→ Instructions to follow: Please set down each record exactly as it appears, but leave out any pictures.

→ Given data:
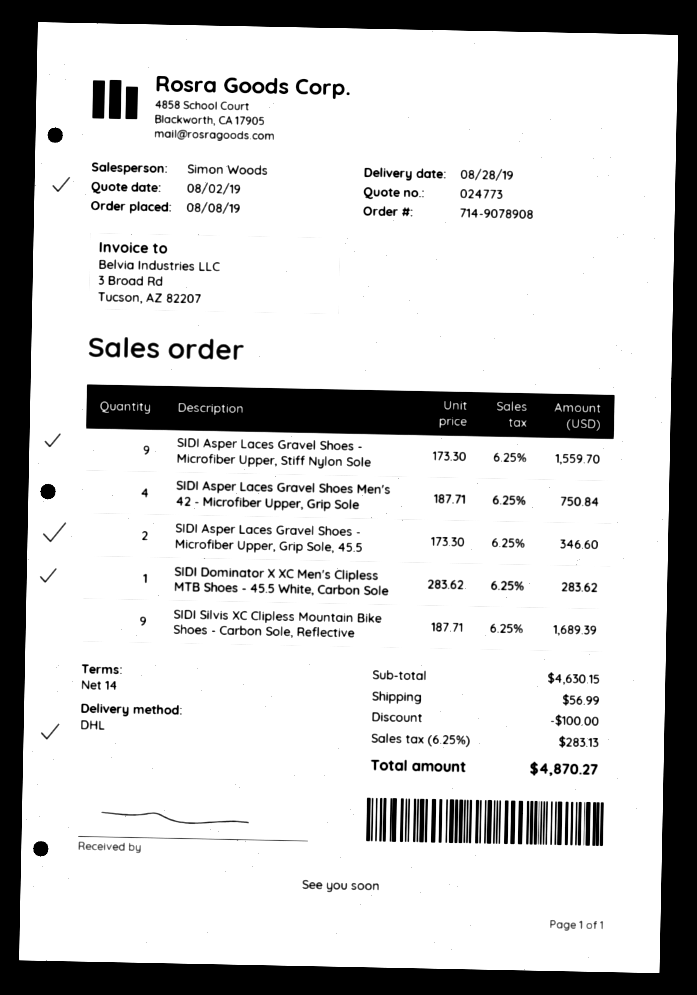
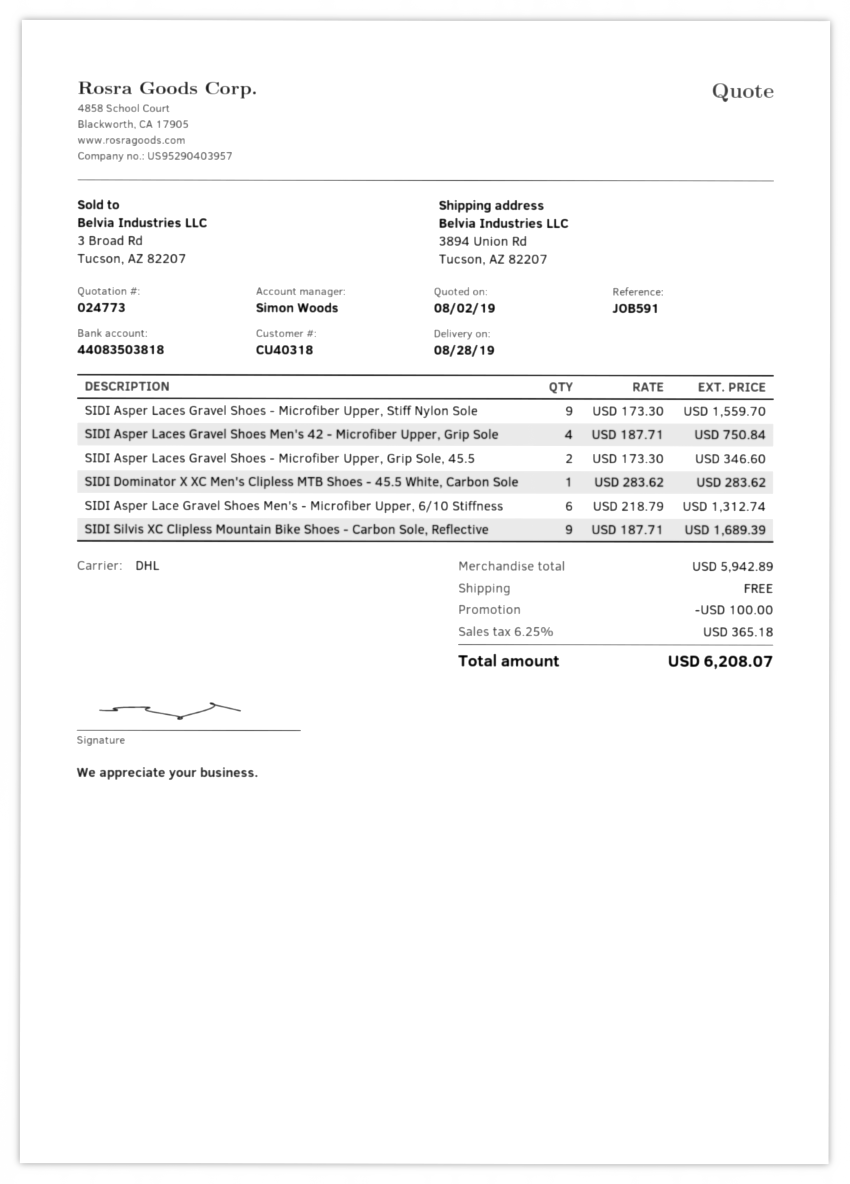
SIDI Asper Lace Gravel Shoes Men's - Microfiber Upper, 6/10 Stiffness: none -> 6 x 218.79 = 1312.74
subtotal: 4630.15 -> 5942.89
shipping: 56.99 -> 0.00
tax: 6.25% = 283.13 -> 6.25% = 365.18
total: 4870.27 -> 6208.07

→ Written response:
SIDI Asper Lace Gravel Shoes Men's - Microfiber Upper, 6/10 Stiffness: none -> 6 x 218.79 = 1312.74
subtotal: 4630.15 -> 5942.89
shipping: 56.99 -> 0.00
tax: 6.25% = 283.13 -> 6.25% = 365.18
total: 4870.27 -> 6208.07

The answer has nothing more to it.